Required work
All lines of the entries with "discount" in them must be listed.

────────────────

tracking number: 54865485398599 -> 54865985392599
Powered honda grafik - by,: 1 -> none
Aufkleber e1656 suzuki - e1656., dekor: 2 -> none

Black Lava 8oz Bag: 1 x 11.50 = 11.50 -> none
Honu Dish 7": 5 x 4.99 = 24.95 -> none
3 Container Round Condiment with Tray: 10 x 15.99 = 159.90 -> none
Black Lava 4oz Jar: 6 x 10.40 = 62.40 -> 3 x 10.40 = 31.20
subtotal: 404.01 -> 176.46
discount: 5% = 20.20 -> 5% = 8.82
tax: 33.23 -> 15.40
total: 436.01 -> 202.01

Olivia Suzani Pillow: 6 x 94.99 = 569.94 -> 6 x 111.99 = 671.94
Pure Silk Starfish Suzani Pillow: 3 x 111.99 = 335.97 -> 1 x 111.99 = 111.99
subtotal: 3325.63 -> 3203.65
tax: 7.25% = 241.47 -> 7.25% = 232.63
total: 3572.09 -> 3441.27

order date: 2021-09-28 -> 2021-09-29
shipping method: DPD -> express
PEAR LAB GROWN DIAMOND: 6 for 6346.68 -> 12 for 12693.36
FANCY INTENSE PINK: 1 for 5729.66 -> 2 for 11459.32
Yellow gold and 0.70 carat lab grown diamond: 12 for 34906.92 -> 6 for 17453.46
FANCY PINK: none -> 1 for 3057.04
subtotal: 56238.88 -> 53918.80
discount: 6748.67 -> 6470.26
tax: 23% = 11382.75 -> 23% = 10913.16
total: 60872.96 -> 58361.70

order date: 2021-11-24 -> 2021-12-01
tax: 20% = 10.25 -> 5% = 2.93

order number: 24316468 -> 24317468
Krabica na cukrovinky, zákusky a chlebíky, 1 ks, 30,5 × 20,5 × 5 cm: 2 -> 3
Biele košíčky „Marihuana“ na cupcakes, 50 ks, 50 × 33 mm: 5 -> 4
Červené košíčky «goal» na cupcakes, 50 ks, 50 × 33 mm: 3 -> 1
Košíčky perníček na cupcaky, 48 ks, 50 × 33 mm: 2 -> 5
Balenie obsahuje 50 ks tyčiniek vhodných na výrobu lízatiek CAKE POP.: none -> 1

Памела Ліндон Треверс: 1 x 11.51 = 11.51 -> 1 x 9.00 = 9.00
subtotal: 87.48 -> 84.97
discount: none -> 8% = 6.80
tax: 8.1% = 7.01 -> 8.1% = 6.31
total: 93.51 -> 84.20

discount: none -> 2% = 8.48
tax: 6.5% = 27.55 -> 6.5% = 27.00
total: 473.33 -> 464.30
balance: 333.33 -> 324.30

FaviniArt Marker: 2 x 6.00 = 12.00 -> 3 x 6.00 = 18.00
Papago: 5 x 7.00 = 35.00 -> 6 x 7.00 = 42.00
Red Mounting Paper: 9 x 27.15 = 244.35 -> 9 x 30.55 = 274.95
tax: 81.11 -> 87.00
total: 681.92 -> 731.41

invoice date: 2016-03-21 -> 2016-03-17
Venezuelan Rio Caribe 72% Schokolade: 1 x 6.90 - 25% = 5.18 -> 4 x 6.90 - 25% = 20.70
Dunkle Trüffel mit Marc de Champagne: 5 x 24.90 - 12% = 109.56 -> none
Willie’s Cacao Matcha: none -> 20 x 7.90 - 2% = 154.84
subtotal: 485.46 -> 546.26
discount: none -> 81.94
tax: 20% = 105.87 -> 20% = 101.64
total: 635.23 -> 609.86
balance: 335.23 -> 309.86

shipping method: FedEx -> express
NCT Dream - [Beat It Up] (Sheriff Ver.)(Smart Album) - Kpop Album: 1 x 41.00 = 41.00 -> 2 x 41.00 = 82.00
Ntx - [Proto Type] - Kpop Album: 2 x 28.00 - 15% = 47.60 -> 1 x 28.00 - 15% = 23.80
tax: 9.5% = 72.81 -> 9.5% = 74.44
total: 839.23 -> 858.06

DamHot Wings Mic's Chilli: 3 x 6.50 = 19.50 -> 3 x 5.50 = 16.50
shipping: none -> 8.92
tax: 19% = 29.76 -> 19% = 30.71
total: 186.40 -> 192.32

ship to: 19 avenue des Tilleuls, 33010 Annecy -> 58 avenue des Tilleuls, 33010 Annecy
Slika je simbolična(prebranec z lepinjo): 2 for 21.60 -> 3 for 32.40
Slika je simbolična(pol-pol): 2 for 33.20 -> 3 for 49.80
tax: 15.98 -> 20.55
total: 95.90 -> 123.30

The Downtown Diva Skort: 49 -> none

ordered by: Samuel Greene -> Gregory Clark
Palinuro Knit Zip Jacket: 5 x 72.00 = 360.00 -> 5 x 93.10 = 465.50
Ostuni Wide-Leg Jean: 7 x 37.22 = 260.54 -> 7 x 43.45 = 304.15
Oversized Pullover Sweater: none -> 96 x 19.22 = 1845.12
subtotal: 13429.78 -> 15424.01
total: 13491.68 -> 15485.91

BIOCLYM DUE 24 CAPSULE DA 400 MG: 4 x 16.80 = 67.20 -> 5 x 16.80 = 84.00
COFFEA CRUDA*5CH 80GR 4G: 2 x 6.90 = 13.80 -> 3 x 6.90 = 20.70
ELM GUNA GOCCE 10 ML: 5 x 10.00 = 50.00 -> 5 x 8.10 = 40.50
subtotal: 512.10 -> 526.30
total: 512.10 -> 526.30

────────────────

Expected answer
discount: 5% = 20.20 -> 5% = 8.82
discount: 6748.67 -> 6470.26
discount: none -> 8% = 6.80
discount: none -> 2% = 8.48
discount: none -> 81.94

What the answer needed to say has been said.